> The task: Two lines in the data below mark the range: the one with "row order: CA" and the one with "8 | CMM: 0.979 -> 0.978". Return both, along with every line between them, exactly.
+ + + + + + +
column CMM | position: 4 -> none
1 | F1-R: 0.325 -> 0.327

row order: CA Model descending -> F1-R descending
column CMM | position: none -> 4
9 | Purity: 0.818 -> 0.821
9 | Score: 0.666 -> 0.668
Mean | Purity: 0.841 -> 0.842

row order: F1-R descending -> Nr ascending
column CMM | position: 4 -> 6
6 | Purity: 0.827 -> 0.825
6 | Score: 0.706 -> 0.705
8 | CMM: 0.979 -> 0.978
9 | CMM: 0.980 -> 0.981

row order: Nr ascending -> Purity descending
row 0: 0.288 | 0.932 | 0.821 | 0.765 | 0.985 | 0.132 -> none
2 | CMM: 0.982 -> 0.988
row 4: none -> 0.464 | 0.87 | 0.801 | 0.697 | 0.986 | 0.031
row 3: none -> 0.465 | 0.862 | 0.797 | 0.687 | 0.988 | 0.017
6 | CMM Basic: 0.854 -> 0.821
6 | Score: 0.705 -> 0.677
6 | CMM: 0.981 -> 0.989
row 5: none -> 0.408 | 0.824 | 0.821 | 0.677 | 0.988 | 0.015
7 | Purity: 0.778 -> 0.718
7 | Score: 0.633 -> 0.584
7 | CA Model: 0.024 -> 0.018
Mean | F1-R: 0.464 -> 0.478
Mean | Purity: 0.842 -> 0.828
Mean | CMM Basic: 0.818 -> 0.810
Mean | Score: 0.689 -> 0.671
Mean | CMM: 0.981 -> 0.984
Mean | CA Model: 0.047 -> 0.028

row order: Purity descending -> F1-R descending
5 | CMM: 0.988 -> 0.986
+ + + + + + +
> Output of the exercise:
row order: CA Model descending -> F1-R descending
column CMM | position: none -> 4
9 | Purity: 0.818 -> 0.821
9 | Score: 0.666 -> 0.668
Mean | Purity: 0.841 -> 0.842

row order: F1-R descending -> Nr ascending
column CMM | position: 4 -> 6
6 | Purity: 0.827 -> 0.825
6 | Score: 0.706 -> 0.705
8 | CMM: 0.979 -> 0.978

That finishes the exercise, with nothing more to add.